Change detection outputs
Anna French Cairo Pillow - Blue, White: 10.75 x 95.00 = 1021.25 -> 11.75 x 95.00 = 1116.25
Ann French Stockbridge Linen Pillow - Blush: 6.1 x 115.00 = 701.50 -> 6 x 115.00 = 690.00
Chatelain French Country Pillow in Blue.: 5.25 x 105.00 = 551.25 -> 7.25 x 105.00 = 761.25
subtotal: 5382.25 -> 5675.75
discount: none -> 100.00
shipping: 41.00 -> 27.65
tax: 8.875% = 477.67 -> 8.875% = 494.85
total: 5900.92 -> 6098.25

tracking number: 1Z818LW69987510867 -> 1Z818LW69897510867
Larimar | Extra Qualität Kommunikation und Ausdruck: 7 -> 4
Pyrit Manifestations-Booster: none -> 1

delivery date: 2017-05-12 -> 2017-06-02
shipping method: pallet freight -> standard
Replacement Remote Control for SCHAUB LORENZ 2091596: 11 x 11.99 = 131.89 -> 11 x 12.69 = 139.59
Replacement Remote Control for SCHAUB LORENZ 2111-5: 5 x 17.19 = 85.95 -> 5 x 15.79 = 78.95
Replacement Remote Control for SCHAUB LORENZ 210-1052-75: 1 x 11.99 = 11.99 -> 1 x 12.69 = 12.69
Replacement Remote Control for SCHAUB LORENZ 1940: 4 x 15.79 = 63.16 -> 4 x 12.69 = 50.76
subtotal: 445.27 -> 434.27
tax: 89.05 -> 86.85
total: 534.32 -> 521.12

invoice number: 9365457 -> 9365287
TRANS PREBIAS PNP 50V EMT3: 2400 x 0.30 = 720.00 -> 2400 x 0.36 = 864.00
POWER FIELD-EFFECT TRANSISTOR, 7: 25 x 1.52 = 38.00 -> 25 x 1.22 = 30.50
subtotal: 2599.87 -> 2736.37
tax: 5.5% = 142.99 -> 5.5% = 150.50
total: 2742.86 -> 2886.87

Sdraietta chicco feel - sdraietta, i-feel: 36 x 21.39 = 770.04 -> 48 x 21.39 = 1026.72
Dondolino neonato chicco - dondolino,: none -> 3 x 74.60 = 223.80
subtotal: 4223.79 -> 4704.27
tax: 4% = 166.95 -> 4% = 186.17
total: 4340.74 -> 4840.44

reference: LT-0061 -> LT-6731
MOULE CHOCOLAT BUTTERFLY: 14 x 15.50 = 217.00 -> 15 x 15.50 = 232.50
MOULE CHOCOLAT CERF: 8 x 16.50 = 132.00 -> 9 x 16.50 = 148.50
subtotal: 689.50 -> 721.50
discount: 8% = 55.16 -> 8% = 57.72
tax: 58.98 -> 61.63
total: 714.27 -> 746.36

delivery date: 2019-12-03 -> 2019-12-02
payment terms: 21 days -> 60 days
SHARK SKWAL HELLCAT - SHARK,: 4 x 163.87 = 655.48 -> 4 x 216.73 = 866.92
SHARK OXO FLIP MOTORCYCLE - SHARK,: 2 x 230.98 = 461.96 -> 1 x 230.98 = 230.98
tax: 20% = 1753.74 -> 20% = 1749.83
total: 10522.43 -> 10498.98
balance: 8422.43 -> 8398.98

TASK ITEM:
Whatever appears in the data above must be copied word for word.

EXERCISE RESULT:
Anna French Cairo Pillow - Blue, White: 10.75 x 95.00 = 1021.25 -> 11.75 x 95.00 = 1116.25
Ann French Stockbridge Linen Pillow - Blush: 6.1 x 115.00 = 701.50 -> 6 x 115.00 = 690.00
Chatelain French Country Pillow in Blue.: 5.25 x 105.00 = 551.25 -> 7.25 x 105.00 = 761.25
subtotal: 5382.25 -> 5675.75
discount: none -> 100.00
shipping: 41.00 -> 27.65
tax: 8.875% = 477.67 -> 8.875% = 494.85
total: 5900.92 -> 6098.25

tracking number: 1Z818LW69987510867 -> 1Z818LW69897510867
Larimar | Extra Qualität Kommunikation und Ausdruck: 7 -> 4
Pyrit Manifestations-Booster: none -> 1

delivery date: 2017-05-12 -> 2017-06-02
shipping method: pallet freight -> standard
Replacement Remote Control for SCHAUB LORENZ 2091596: 11 x 11.99 = 131.89 -> 11 x 12.69 = 139.59
Replacement Remote Control for SCHAUB LORENZ 2111-5: 5 x 17.19 = 85.95 -> 5 x 15.79 = 78.95
Replacement Remote Control for SCHAUB LORENZ 210-1052-75: 1 x 11.99 = 11.99 -> 1 x 12.69 = 12.69
Replacement Remote Control for SCHAUB LORENZ 1940: 4 x 15.79 = 63.16 -> 4 x 12.69 = 50.76
subtotal: 445.27 -> 434.27
tax: 89.05 -> 86.85
total: 534.32 -> 521.12

invoice number: 9365457 -> 9365287
TRANS PREBIAS PNP 50V EMT3: 2400 x 0.30 = 720.00 -> 2400 x 0.36 = 864.00
POWER FIELD-EFFECT TRANSISTOR, 7: 25 x 1.52 = 38.00 -> 25 x 1.22 = 30.50
subtotal: 2599.87 -> 2736.37
tax: 5.5% = 142.99 -> 5.5% = 150.50
total: 2742.86 -> 2886.87

Sdraietta chicco feel - sdraietta, i-feel: 36 x 21.39 = 770.04 -> 48 x 21.39 = 1026.72
Dondolino neonato chicco - dondolino,: none -> 3 x 74.60 = 223.80
subtotal: 4223.79 -> 4704.27
tax: 4% = 166.95 -> 4% = 186.17
total: 4340.74 -> 4840.44

reference: LT-0061 -> LT-6731
MOULE CHOCOLAT BUTTERFLY: 14 x 15.50 = 217.00 -> 15 x 15.50 = 232.50
MOULE CHOCOLAT CERF: 8 x 16.50 = 132.00 -> 9 x 16.50 = 148.50
subtotal: 689.50 -> 721.50
discount: 8% = 55.16 -> 8% = 57.72
tax: 58.98 -> 61.63
total: 714.27 -> 746.36

delivery date: 2019-12-03 -> 2019-12-02
payment terms: 21 days -> 60 days
SHARK SKWAL HELLCAT - SHARK,: 4 x 163.87 = 655.48 -> 4 x 216.73 = 866.92
SHARK OXO FLIP MOTORCYCLE - SHARK,: 2 x 230.98 = 461.96 -> 1 x 230.98 = 230.98
tax: 20% = 1753.74 -> 20% = 1749.83
total: 10522.43 -> 10498.98
balance: 8422.43 -> 8398.98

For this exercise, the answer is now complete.